Project Details

Awards & Nominations

HoneyCode_Reborn has received the following awards and nominations. Way to go!

Global Nominee

The Challenge | Dust Yourself Off

The Apollo missions showed us that lunar dust not only clung to everything and was impossible to fully remove, but it was also dangerous to humans and damaging to spacecraft systems. Your challenge is to develop a way to detect, map, and mitigate lunar dust to reduce the effects on astronauts or spacecraft interior systems.

Fortress Guard

Lunar dust detector system

HoneyCode_Reborn

Dusty Challenge

Craters created by asteroids and smaller meteorites struck the Moon. When an impactor strikes the solid surface of a planet, a shock wave spreads out from the site of the impact. The shock wave fractures the rock and excavates a large cavity. The impact sprays material out in all directions. The impactor is shattered into small pieces and may melt or vaporize. The more strikes that had happened in the area, the more dust that can be accumulates over the time. Because the weather on the moon is static, we use crater density to predict the dust accumulation on moon.


Project Description

Phase I

Fortress Guard is a multi-layer AI project that detects and reduces the lunar dust from accumulating on the astronaut and the spacecraft.

Phase II

Dust melting base carpet using the robot to clear the landing area before astronaut are exposed to the dust environment using microwave

Phase III

Build magnet fence to repel dust away from the base area.


Development Process

We start by using model training on computer to match craters on the moon, then test the model accuracy on 200 other image: manually labeling 200 crater images and implementing 23 layered Convolutional Neural Networks and we used 9 convolutional layers for the purpose of activation and pooling which recurred after every 2 convolutional networks.

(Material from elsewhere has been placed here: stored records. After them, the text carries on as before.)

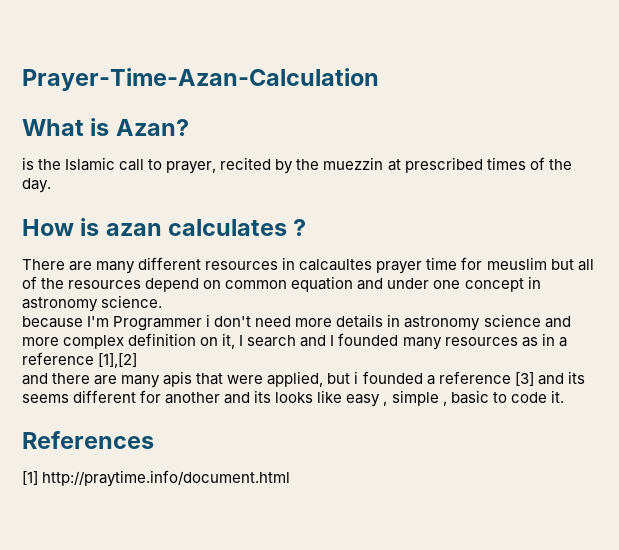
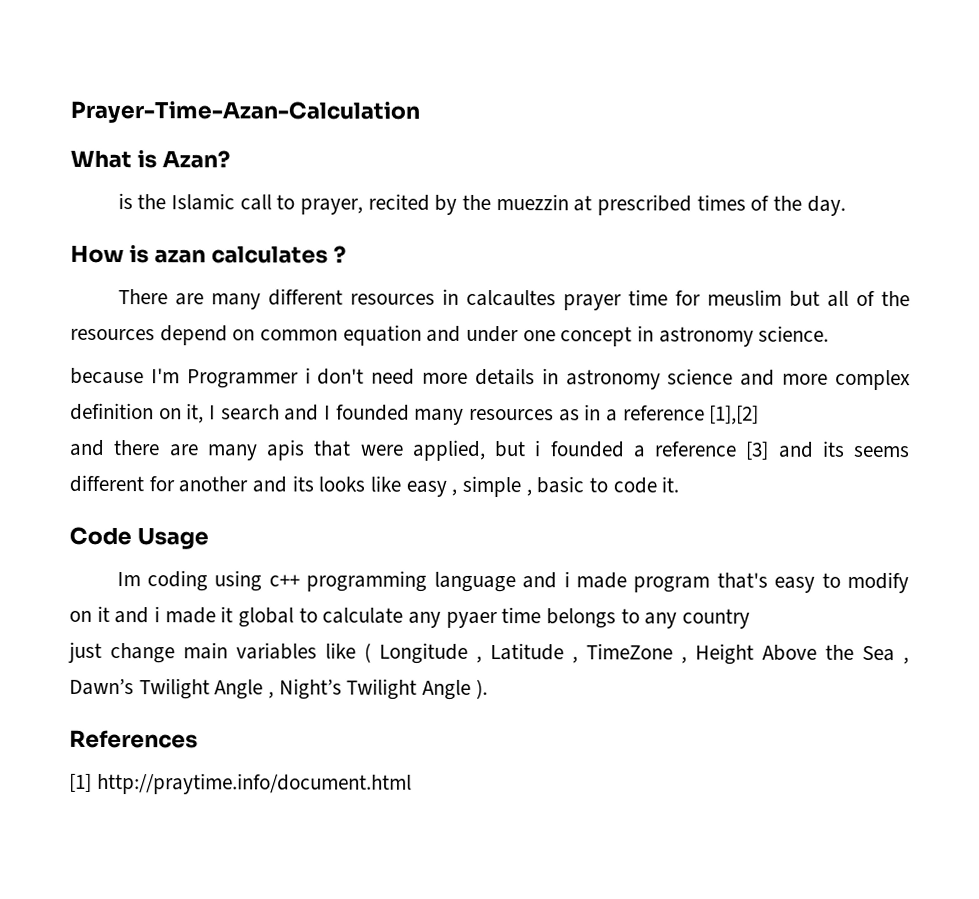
(564, 396) none -> [69,526,209,550] [116,570,909,594] [69,605,751,629] [68,641,909,665] [69,678,488,700] // Code Usage // Im coding using c++ programming language and i made program that's easy to modify on it and i made it global to calculate any pyaer time belongs to any country // just change main variables like ( Longitude , Latitude , TimeZone , Height Above the Sea , Dawn’s Twilight Angle , Night’s Twilight Angle ).

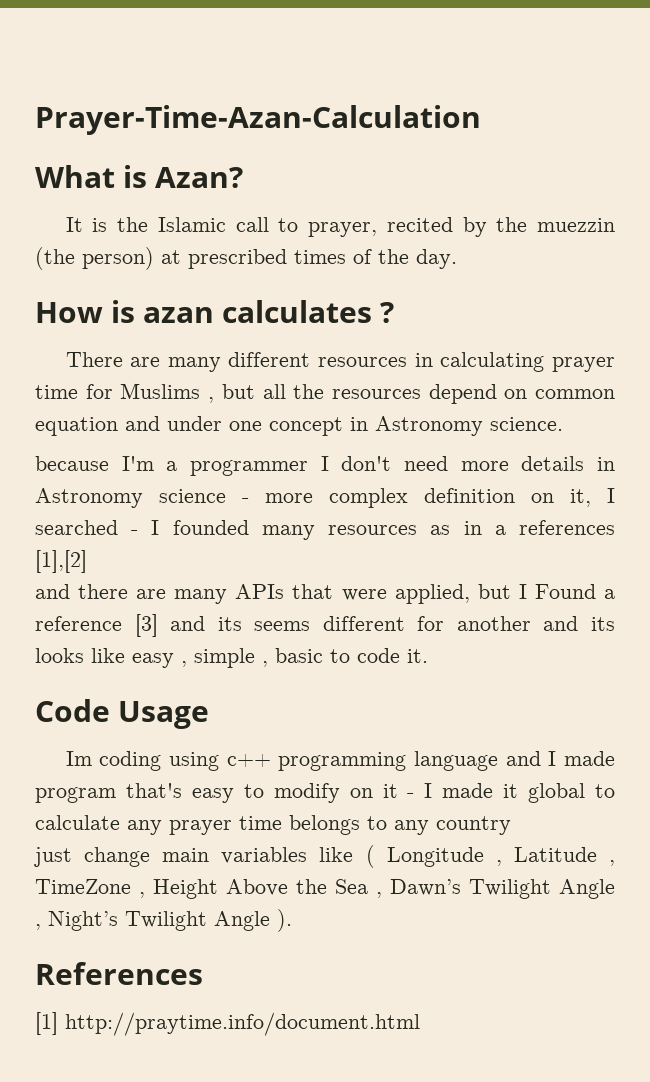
(230, 159) none -> [65,217,83,232] It
(569, 202) none -> [35,247,154,270] (the person)
[465,289,556,307] calcaultes -> [440,352,545,372] calculating
[706,289,782,306] meuslim -> [120,383,215,403] Muslims ,
[855,290,875,307] of -> (286, 391) none
[658,326,754,347] astronomy -> [375,416,483,436] Astronomy
[186,367,311,389] Programmer i -> [166,456,329,476] a programmer I
[565,368,776,390] astronomy science and -> [35,488,249,508] Astronomy science -
[220,404,320,421] search and -> [35,520,139,535] searched -
[622,405,705,421] reference -> [519,520,615,535] references
[266,439,305,461] apis -> [235,584,285,599] APIs
[534,440,625,458] i founded -> [518,584,596,599] I Found
[563,571,570,588] i -> [548,751,557,766] I
[114,606,161,624] and i -> [407,783,433,798] - I
[445,611,498,629] pyaer -> [169,820,232,835] prayer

Total number of parameters in the model are 642,935. We executed 100 epochs on it with each epoch taking 180 seconds on average to run on GPU enabled Tensorflow back-end. The accuracy started with 0.3058 accuracy and jumped to 0.3866 in just 3rd epoch. Within the 10th epoch the accuracy jumps to 0.5193. Overtime then by the 100th epoch accuracy had only progressed to 0.5751.

The model detects the craters in the testing set on the moon. This model can also be implemented in the live stream, so astronauts can use this to detect craters in the real time. After the model is implemented, we marked the areas in different colors with the varying levels of lunar dust. We used Keyhole Markup Language to visualize the data over Google Moon by using the open sourced API.


Project Impact

Our Fortress Guard offers an unprecedented solution to predict the danger zones and map out the safer route for astronauts on the moon using crater's location. We are providing an optimized solution with intelligent AI system on security and safety measures.This could be a strong foundation for future human interspace migration project.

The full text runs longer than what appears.